Despite the warmth of the days, there is a distinct autumn feel to the mornings.
And in the autumn, thoughts begin to turn to the Budget.
Speculation has already begun about what the chancellor Philip Hammond might or might not do.
For Labour, recent weeks have been dominated by Jeremy Corbyn’s alleged antisemitism and undoubted incompetence. So the anti-austerity tour of Britain by shadow chancellor John McDonnell, begun in Hastings in July, has scarcely obtained a mention in the media.
McDonnell obviously believes that there is a need to “end austerity”. He is far from being alone.
It is remarkable how this anti-austerity narrative continues to pervade political and economic discourse – it is as if the UK were in the grip of a massive recession.
In reality, the economy continues to do well.
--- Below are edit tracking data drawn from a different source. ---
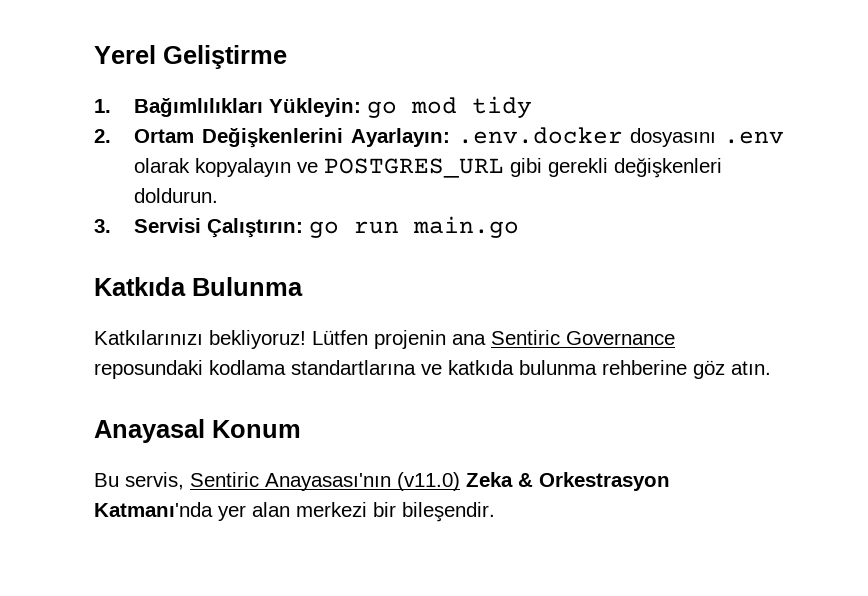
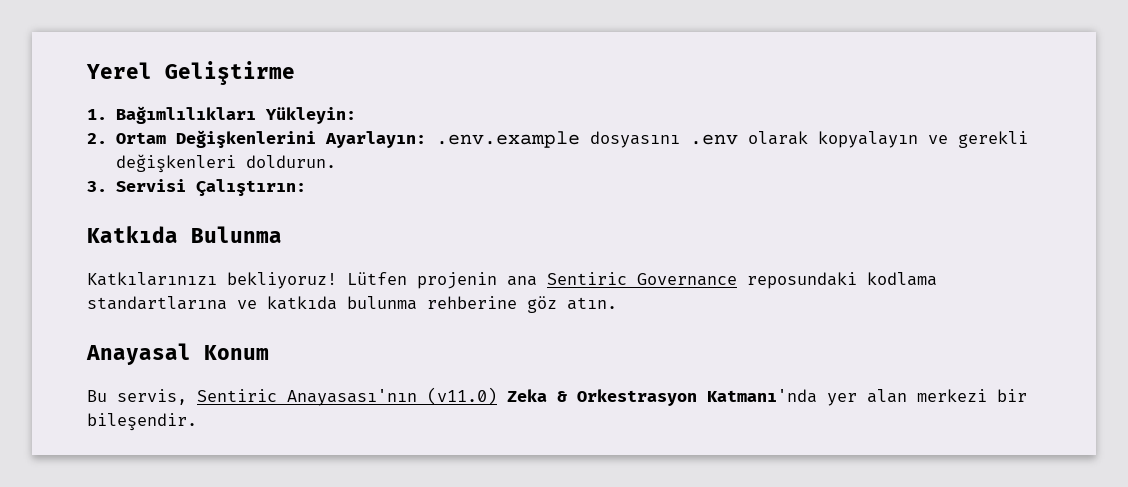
- 1. Bağımlılıkları Yükleyin: go mod tidy
+ 1. Bağımlılıkları Yükleyin:
- 2. Ortam Değişkenlerini Ayarlayın: .env.docker dosyasını .env olarak kopyalayın ve POSTGRES_URL gibi gerekli değişkenleri doldurun.
+ 2. Ortam Değişkenlerini Ayarlayın: .env.example dosyasını .env olarak kopyalayın ve gerekli değişkenleri doldurun.
- 3. Servisi Çalıştırın: go run main.go
+ 3. Servisi Çalıştırın:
GDP is now over 18 per cent higher than it was at the trough of the recession in the first half of 2009. Unemployment has fallen steadily since the Brexit vote, and now stands at its lowest rate since February 1975.
The name of John Maynard Keynes is frequently invoked by those who want to “abandon austerity” and increase public spending. Yet in his major book The General Theory of Employment, Keynes stated very clearly: “when full employment is reached, any attempt to [stimulate the economy] still further will set up a tendency in money-prices to rise without limit”.
In other words, according to Keynes himself, at full employment any further stimulus will simply lead to higher inflation, with no benefit to output or employment.
Unemployment is at a 40-year low, while employment is at a record high, with 32.3m people in work – an increase of 3.4m from the depths of the financial crisis. This sounds like full employment in anybody’s language.
The overall shape of the recovery since 2009 has been balanced. Consumer spending has actually grown less than GDP, by just over 16 per cent since 2009 compared to an 18 per cent rise in GDP. Capital investment by companies has gone up by 35 per cent.
Public spending has also risen, but only by seven per cent (all figures after allowing for inflation).
This has been a recovery generated by the private sector.
The same point applies even more strongly to the US. Compared to the low point of the recession in 2009, public spending has actually fallen by three per cent, though there has been a modest rise in employment in that sector of 100,000. In contrast, the private sector has roared away: 19.5m net new jobs have been created since the winter of 2009, and GDP is up by over 22 per cent.
As in the UK, an important driver of the recovery in America has been investment by firms. This has grown by no less than 54 per cent compared to 2009.
There is no case at all for stimulating the economy by increasing public spending (funded by increased taxes) and abandoning so-called austerity, not when the private sector has done such a good job on its own.